Faizdeki düşüş neler getirecek?
Gayrimenkul piyasası son dönemde büyük bir hareketlilik gösteriyor
Gayrimenkul piyasası son dönemde büyük bir hareketlilik gösteriyor. Seyrantepe’de yapılacak stat ihalesi, TOKİ’nin Ataköy’deki arazilerini satmaktan vazgeçmesi, ihalesini Aşçıoğlu’nun kazandığı Mecidiyeköy’deki Likör Fabrikası arsasında yürütmeyi durdurma kararı verilmesi ve son olarak üçüncü köprü tartışmaları…
Gayrimenkul piyasası bu gelişmeleri yakından takip ederken, diğer taraftan konutta çok önemli gelişmeler de yaşanıyor.
Kredi faizleri tarihte görülmediği kadar düşmeye başladı. Merkez Bankası’nın faizleri tek haneye düşürmesinin ardından bankalar da adeta birbirleriyle yarışırcasına faizleri düşürüyor. Son olarak Finansbank 12 ay vadedeki faizini yüzde 0.66’ya indirdi. Bu nereye kadar gider bekleyip göreceğiz.
Böylece en son 2006 yılında yüzde 1’in altını gören konut kredisi faiz oranları tekrar yüzde 1’in altına düştü. Şimdilik 12 ve 24 ay vadede 1’in altına düşen faizler daha uzun vadelerde ise yüzde 1’e çok yaklaştı.
Peki, bankaların bu kadar faiz düşürmesinin nedeni nedir? Daha önce de söylediğim gibi Merkez Bankası’nın faiz indirimi bunda etkili oldu ancak bankaların bu gelişmeye verdiği faiz indirimi tepkisi de büyük oldu.
Piyasada beklenti çok fazla. Konut almak isteyenler uzun zamandır taleplerini erteliyordu. Özellikle sonbahar aylarında piyasanın canlanmasını bekleyen bankalarsa uygun faiz oranları belirleyerek bu pastadan pay kapmak istiyor.
Bankalar bu konuda o kadar istekli ki çeşitli kampanyalarla bunu açıkça gösteriyorlar.

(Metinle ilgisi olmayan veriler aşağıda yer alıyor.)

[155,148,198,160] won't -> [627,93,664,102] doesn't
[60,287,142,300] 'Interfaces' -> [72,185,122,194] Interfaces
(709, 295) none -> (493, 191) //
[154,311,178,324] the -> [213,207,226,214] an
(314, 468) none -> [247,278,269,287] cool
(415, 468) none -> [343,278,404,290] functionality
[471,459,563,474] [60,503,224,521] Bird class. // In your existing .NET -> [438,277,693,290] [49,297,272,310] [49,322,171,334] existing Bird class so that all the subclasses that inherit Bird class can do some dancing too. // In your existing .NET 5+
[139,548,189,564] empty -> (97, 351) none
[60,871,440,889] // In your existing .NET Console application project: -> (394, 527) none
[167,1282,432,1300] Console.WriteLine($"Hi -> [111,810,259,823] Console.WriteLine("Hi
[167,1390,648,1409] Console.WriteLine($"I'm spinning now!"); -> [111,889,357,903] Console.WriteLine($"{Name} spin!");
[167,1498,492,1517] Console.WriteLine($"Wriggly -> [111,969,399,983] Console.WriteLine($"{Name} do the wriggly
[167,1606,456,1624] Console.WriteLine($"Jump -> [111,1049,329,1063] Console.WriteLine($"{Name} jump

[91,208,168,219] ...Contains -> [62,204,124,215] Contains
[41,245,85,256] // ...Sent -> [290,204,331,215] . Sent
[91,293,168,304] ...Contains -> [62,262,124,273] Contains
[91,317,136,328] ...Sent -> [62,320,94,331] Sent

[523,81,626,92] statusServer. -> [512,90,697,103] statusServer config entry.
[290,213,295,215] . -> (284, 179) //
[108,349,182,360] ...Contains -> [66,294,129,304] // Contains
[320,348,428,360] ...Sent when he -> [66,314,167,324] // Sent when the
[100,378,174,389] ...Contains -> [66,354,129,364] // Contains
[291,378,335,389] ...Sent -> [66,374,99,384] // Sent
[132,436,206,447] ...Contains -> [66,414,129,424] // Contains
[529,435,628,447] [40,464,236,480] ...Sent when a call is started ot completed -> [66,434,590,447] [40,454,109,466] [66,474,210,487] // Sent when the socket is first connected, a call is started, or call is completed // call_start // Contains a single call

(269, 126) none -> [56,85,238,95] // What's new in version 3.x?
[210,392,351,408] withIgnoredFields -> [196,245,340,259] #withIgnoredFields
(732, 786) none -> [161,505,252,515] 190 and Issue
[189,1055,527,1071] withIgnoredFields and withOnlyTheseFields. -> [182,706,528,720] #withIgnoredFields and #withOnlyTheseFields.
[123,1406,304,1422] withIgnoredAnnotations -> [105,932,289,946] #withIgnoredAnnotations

Diğer taraftan ise konut kredilerinin geri ödenmesinde bir sorun yaşanmaması da bankaları bu kadar istekli kılıyor.
Kredi kartı ve tüketici kredisinde geri ödememelerin büyük oranda olması nedeniyle zarar eden bankalar konut kredisinde geri dönüşlerin çok iyi olması nedeniyle bu konuda oldukça istekli davranıyorlar.
Gayrimenkul piyasasında son dönemde büyük iniş ve çıkışlar yaşadık. Son yıllarda yaşanan durağanlığın piyasanın köpüğünü aldığı düşünülüyordu.
Şimdi ise bu faiz indirimleriyle birlikte piyasada bir canlanma olacağı kaçınılmaz görülüyor. Fiyatların da şimdilik uygun olduğu düşünülürse bu cazibe daha da artıyor.
Fakat bunca yıldır durgun piyasada alım satım olmamasından şikayet edenlerin bu canlılığı görüp fiyatlara birden yüklenmemeleri gerekiyor.
Tabiî ki arz talep dengesi içinde fiyat değişimleri olacaktır ama her durumu fırsata dönüştürmeyi alışkanlık haline getiren bizler artık daha sağduyulu davranmak zorundayız.
Yoksa daha çook ‘kimse konut alıp satmıyor’ diye dövünür dururuz.